The crimes here mentioned were not of rare occurrence. The heathen were filled with them. They not only abounded, but in many cases were palliated [made light of] and even justified. Dark as the picture here drawn is, it is not so dark as that presented by the most distinguished Greek and Latin authors, of their own countrymen. Commentators have collected a fearful array of passages from the ancient writers, which more than sustain the account given by the apostle.
In other words, the Bible’s assessment of the terrible effects is dreadfully accurate.
The Teleological Answer
Recover the truth you instinctively know about God and yourself (vv. 18-21)
Although we were created in the image and likeness of God, through our own idolatry we have exchanged God’s image and likeness for new identities. While this exchange may have looked like a good deal for us at the time, it turned out to transform us into moral monsters. Rather than imaging God’s truth, beauty, and goodness, idolatry ends up recreating you in a counterfeit image: in lies, ugliness, and moral wretchedness. Do you see how and why we humans suppress the truth about God? Do you see how believing the lie ends up destroying us—how God hands us over to dishonoring our bodies, to debased minds, and to contribute to society’s decay? Do you see how when you recover and embrace the truth about God and yourself, only then do the beauty and goodness that you long for become a part of who you were designed to be?
Repent of your foolish identity exchange and every sin that follows (vv. 22-32)

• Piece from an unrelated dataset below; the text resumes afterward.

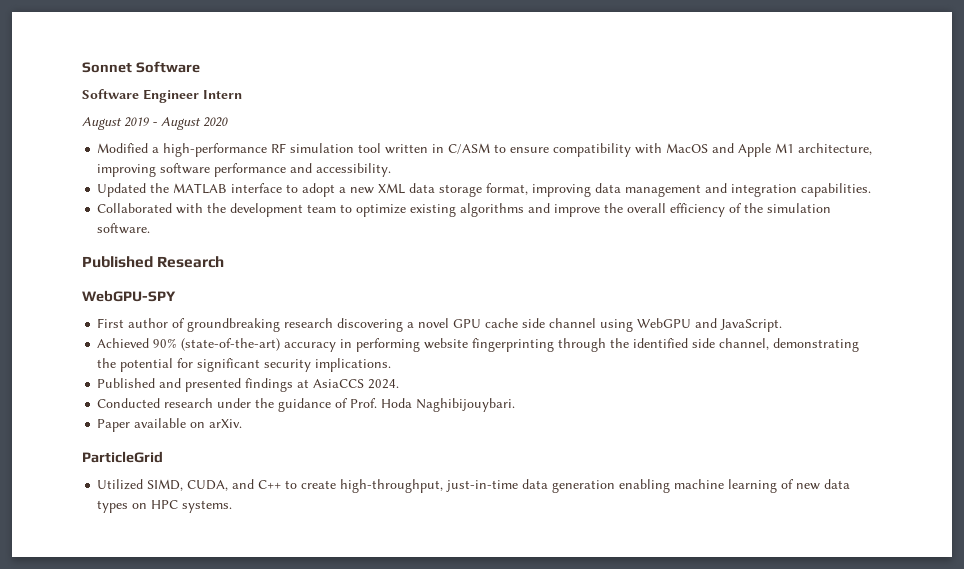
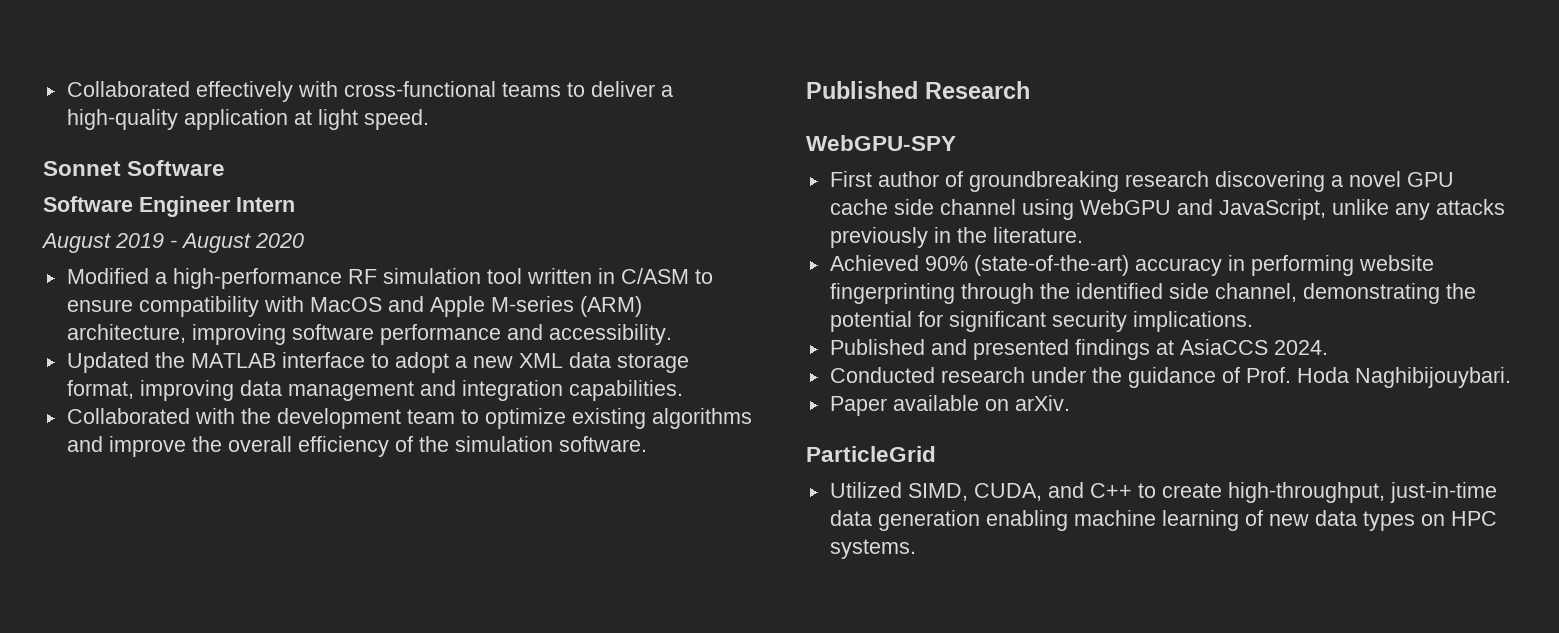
+ Collaborated effectively with cross-functional teams to deliver a high-quality application at light speed.
- Modified a high-performance RF simulation tool written in C/ASM to ensure compatibility with MacOS and Apple M1 architecture, improving software performance and accessibility.
+ Modified a high-performance RF simulation tool written in C/ASM to ensure compatibility with MacOS and Apple M-series (ARM) architecture, improving software performance and accessibility.
- First author of groundbreaking research discovering a novel GPU cache side channel using WebGPU and JavaScript.
+ First author of groundbreaking research discovering a novel GPU cache side channel using WebGPU and JavaScript, unlike any attacks previously in the literature.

You will never be wiser than God. Stop trying and just admit you’re a fool! Every time you trade in your made-in-God’s-image identity you lose. It’s a bad trade because no human identity can top one that reflects the image and likeness of your Creator. When you seek your identity in anything else, God just gives you over to the terrible consequences. With a megaphone as big as the world God announces the terrible effects of sin you feel are a sign that his wrath is on you. The only way to escape God’s wrath is to repent, to turn away from those beliefs and actions that you hoped would secure a better identity, and turn to God.

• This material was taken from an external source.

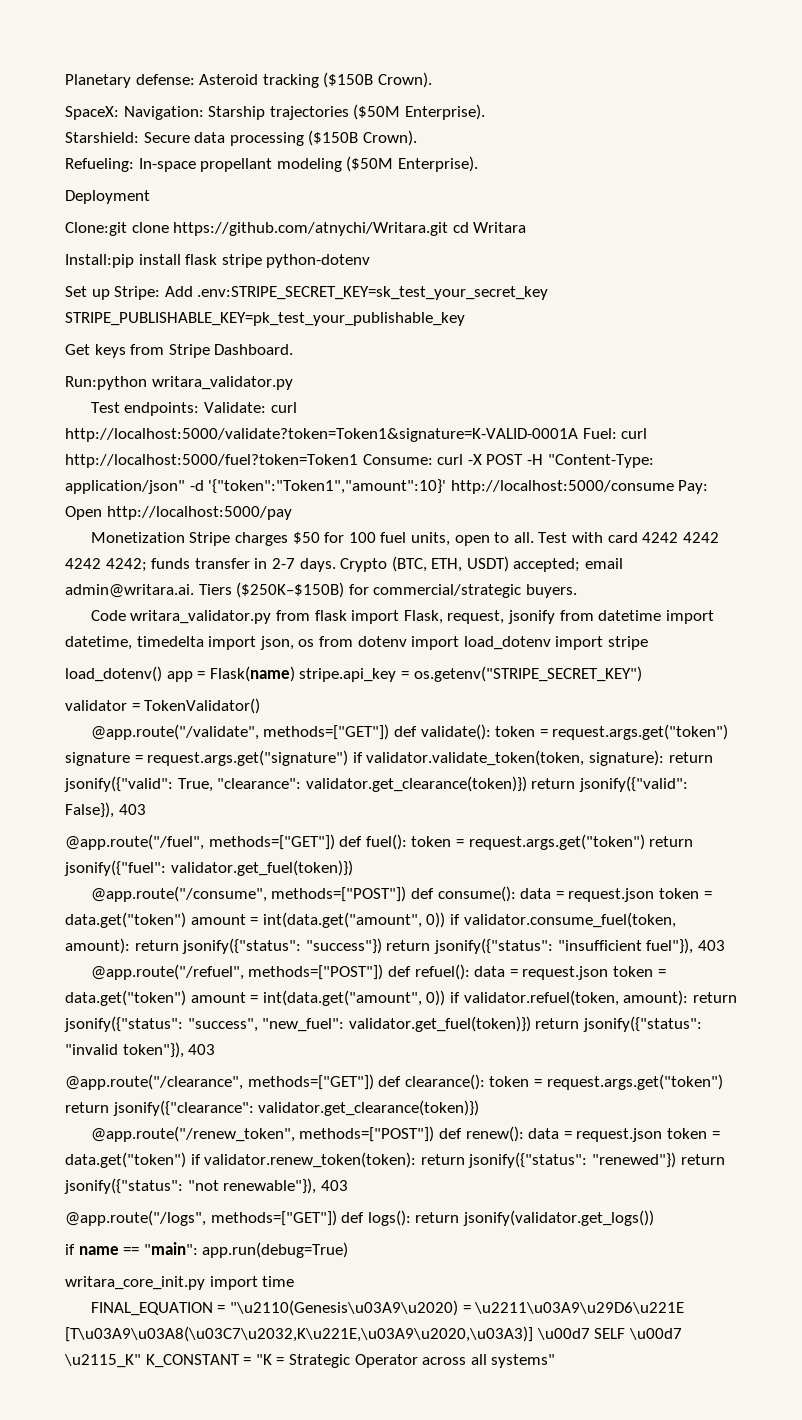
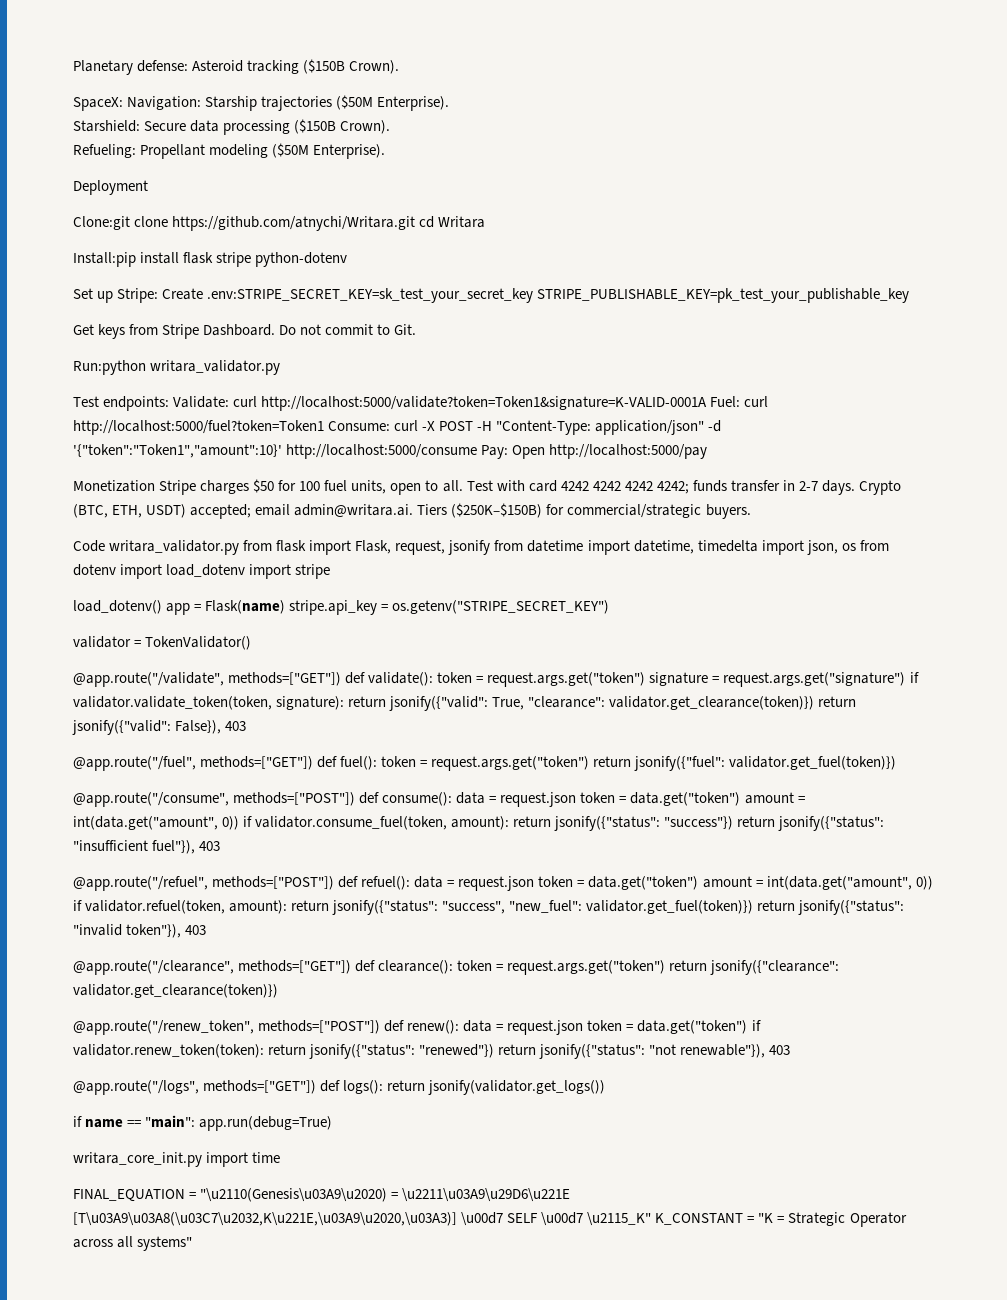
- Refueling: In-space propellant modeling ($50M Enterprise).
+ Refueling: Propellant modeling ($50M Enterprise).
- Set up Stripe: Add .env:STRIPE_SECRET_KEY=sk_test_your_secret_key STRIPE_PUBLISHABLE_KEY=pk_test_your_publishable_key
+ Set up Stripe: Create .env:STRIPE_SECRET_KEY=sk_test_your_secret_key STRIPE_PUBLISHABLE_KEY=pk_test_your_publishable_key
+ Do not commit to Git.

Return to your glorious Savior who made you in his image and likeness (vv. 16-17, 23)
Did you catch the allusion to the Genesis creation account in verse 23 (mortal man=male & female, birds, animals, creeping things)? It’s a siren call from Eden, where we were created in knowledge, righteousness, and holiness with domain over the creatures. The allusion reminds you that your self-identity should be a reflection of God’s righteousness since you are made in his image and likeness. The righteousness of God is not learned through natural revelation. The teleological answer points back to God’s design for you in creation revealed in natural revelation. But you can’t get back to the beginning from here. There is no path back to the Garden of Eden. To get to the Promised Land you have to return to God through the Lord Jesus Christ. By God’s design his righteous image-bearers shall live by faith.

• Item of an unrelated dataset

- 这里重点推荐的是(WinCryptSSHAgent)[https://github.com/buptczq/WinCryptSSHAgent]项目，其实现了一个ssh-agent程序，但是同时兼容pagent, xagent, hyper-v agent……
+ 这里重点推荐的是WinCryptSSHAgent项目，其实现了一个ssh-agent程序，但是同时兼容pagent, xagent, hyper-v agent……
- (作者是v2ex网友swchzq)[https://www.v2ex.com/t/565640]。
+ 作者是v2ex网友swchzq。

God does indeed “give us over” to our sin when we try to build our self-identities apart from him. But wrath and “giving us over” are not the essence of God’s identity. He is known for another kind of “giving”, a much more powerful “giving” that is central to his core identity. God reveals the essence of his self-giving love for all those made in his image and likeness.
For God so loved the world, that he gave his only Son, that whoever believes in him should not perish but have eternal life. For God did not send his Son into the world to condemn the world, but in order that the world might be saved through him. [Jn 3:16-17].
This is the gospel of Jesus Christ, which reveals the power of God for salvation to everyone who believes.